After opening the abdominal cavity with a midline incision with forceps and scissors, use a moist, folded, compress to push all other organs aside to get a good view over the surgery area.
Use retractors to have a good overview of the surgery area (5 mm blunt hook).
Localize the aorta and the left kidney.
Using two microsurgery forceps, gently clean the aorta, both cranially (see 2.10.1) and caudally (see 2.10.2) fromthe kidney, from surrounding tissues and place a ligature underneath it (6-0 Silk). Be careful not to pinch any structures. Work your way in by gently stretching and pulling the tissues, getting as close to the renal artery as possible. Around the vessels there are several nerves not easily discovered. Keep this in mind since damaged nerves can cause paralysis or other issues post operatively.
1. Cranially (above) the kidney, use this ligature to lift the aorta to momentarily occlude the blood flow while performing the injection. In this position, right above where the renal artery, the aorta branches in the opposite direction (to the intestines, see Figure 1). In order to avoid pushing the injection this way, put the ligature beneath this branch. Leave the ligature without any tension until starting the injection procedure.
2. Caudally (below) the kidney, place the incision close to where the aorta branches to the kidney/renal artery to avoid other potential branches. Caudally from the kidney the aorta is very close to the abdominal vein. Be very careful not to damage the vein.
Injection
1. When all ligatures are in place; first stretch the lower and secondly the upper ligature to occlude the blood stream to direct the injected fluid to the kidney.
2. Using an acupuncture needle (Ø 0.25 mm), puncture and guide the (rounded) tip of the catheter (32GA) into the aorta and secure it with a single knot on the ligature so that it will not move or leak during injection. (Figure 1).
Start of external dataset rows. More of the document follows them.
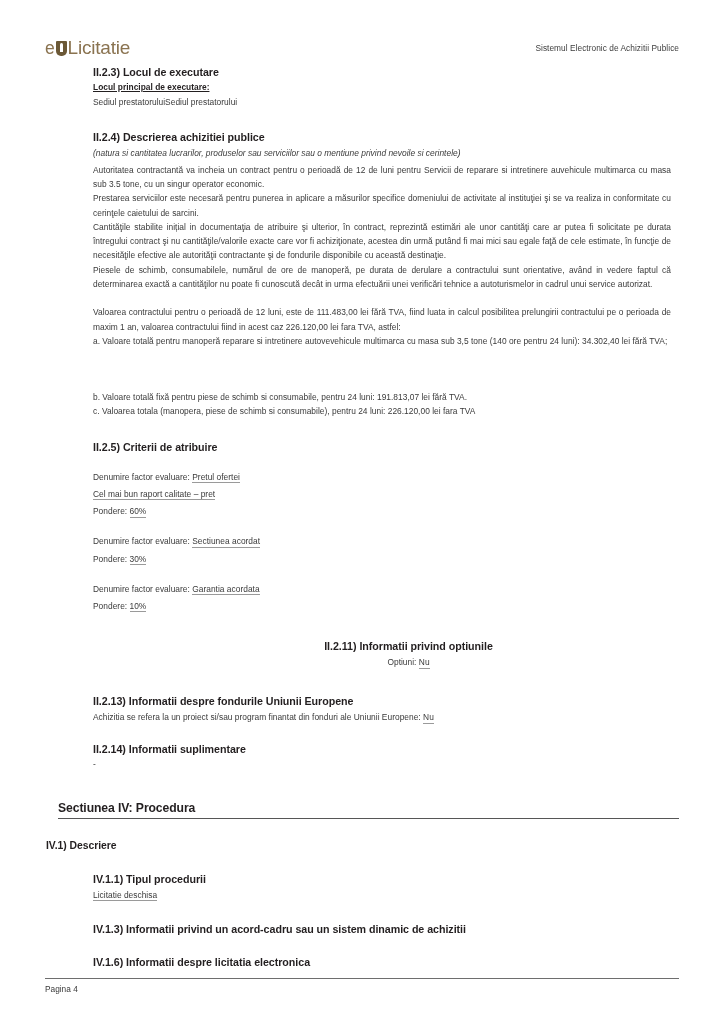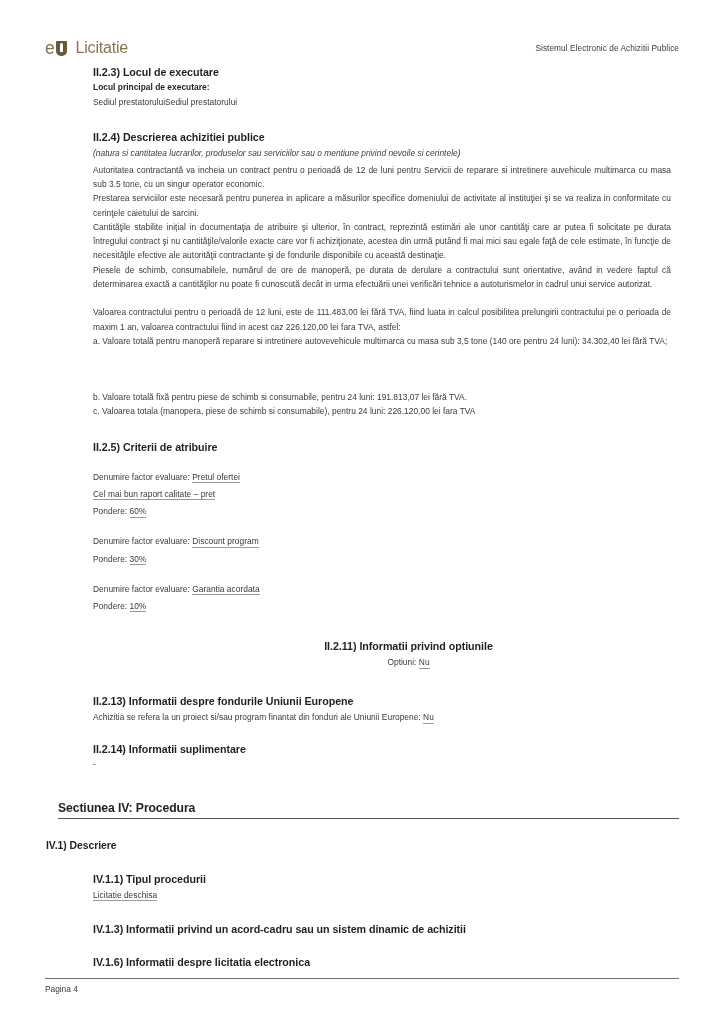--- a/index.html
+++ b/index.html
@@ -57,22 +57,21 @@
     position: absolute;
     left: 4px;
     top: 2.5px;
     width: 3px;
     height: 9px;
     background: #ffffff;
     border-radius: 2px 2px 0 0;
   }
   .logo .logo-word {
     color: #8a7350;
-    font-size: 16px;
-    padding-left: 8px;
+    font-size: 19px;
   }
   .header-right {
     font-size: 8.3px;
     color: #3d3d3d;
     letter-spacing: 0.05px;
   }
 
   
   .content {
     position: absolute;
@@ -91,21 +90,21 @@
     padding: 0;
     letter-spacing: -0.05px;
   }
   .plain {
     font-size: 8.4px;
     color: #3a3a3a;
     margin: 0;
     line-height: 13.2px;
     letter-spacing: 0.02px;
   }
-  .plain.bold { font-weight: bold; color: #231f20; }
+  .plain.bold { font-weight: bold; color: #231f20; text-decoration: underline; }
   .plain.italic { font-style: italic; }
   .val { border-bottom: 1px solid #9a9a9a; padding-bottom: 0.5px; }
   .para {
     font-size: 8.4px;
     color: #3a3a3a;
     margin: 0;
     line-height: 14.3px;
     text-align: justify;
     letter-spacing: 0.02px;
   }
@@ -203,21 +202,21 @@
       <p class="plain" style="margin-top:4px;">
         <span class="val">Cel mai bun raport calitate – pret</span>
       </p>
       <p class="plain" style="margin-top:4px;">
         <span>Pondere:</span>
         <span class="val">60%</span>
       </p>
 
       <p class="plain" style="margin-top:17px;">
         <span>Denumire factor evaluare:</span>
-        <span class="val">Discount program</span>
+        <span class="val">Sectiunea acordat</span>
       </p>
       <p class="plain" style="margin-top:4px;">
         <span>Pondere:</span>
         <span class="val">30%</span>
       </p>
 
       <p class="plain" style="margin-top:17px;">
         <span>Denumire factor evaluare:</span>
         <span class="val">Garantia acordata</span>
       </p>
Using an acupuncture needle instead of a scissor enable the making of a minimal entry hole in the vessel.
3. Inject 50 µL of fluids. The kidney should turn pale, indicating that the injection has perfused the kidney and ended up in the destined place.
4. At this point there are two different scenarios possible.
  1. Give some circulation back to the kidney by carefully loosen the tension in the upper ligature before closing the entry hole. This way ischemia is ameliorated but be aware that the injected fluid can potentially be cleared rapidly via the renal vein and thus not allowing enough dwell time.
  2. Or proceed with surgery without giving blood flow back.
5. After tightening the upper ligature again, withdraw the catheter, suture the aorta and give back full circulation.
  1. Remove the ligature holding the catheter.
  2. Withdraw the catheter.
  3. Suture the entry hole with a single stitch (ethilon 11-0, rounded needle).
  4. First loosen the lower ligature and then very slowly loosen the upper one. If there is leakage tighten the ligature again, wait for a few seconds and try again. Keep the total ischemia time to a maximum of 5-10 minutes to avoid ischemic damage.
  5. Test the solidity by pushing the area and look for pulsations and see to that the kidney returns to "normal coloring" to reinsure that recirculation is established.
  6. Cut the threads and remove the ligatures underneath aorta.
  7. Remove the compress and push the intestines back in place. Give back some fluids, by adding saline into the abdominal cavity and suture the peritonea (Vicryl 6-0) before closing the skin with metal clips.
  8. Before waking up the animals are given 0.7-1 mL of Rehydrex subcutaneously.
    NOTE: The whole procedure takes around 30-45 minutes for a well-trained surgent.

3. Postoperative care

Allow animals to wake up in a warm environment by placing a heating pad (around 38 °C) underneath part of the cage for 2-3 days post operatively.
Continue providing analgesia (Buprenorphine, e.g., temgesic 0.05-0.1 mg/kg s.c.) 2-3 times/day for 3 days post operatively.
Give 10 mL/kg of Rehydrex s.c. occasionally if animals show signs of dehydration.

Representative Results

The film is a mix of videos from different surgeries to present the ones with the best video quality. Some sequences have been taken from practice sessions where the mouse is not supposed to wake up. Therefore, the mouse is not always properly draped. When an animal is supposed to wake up, we always work in an aseptic way.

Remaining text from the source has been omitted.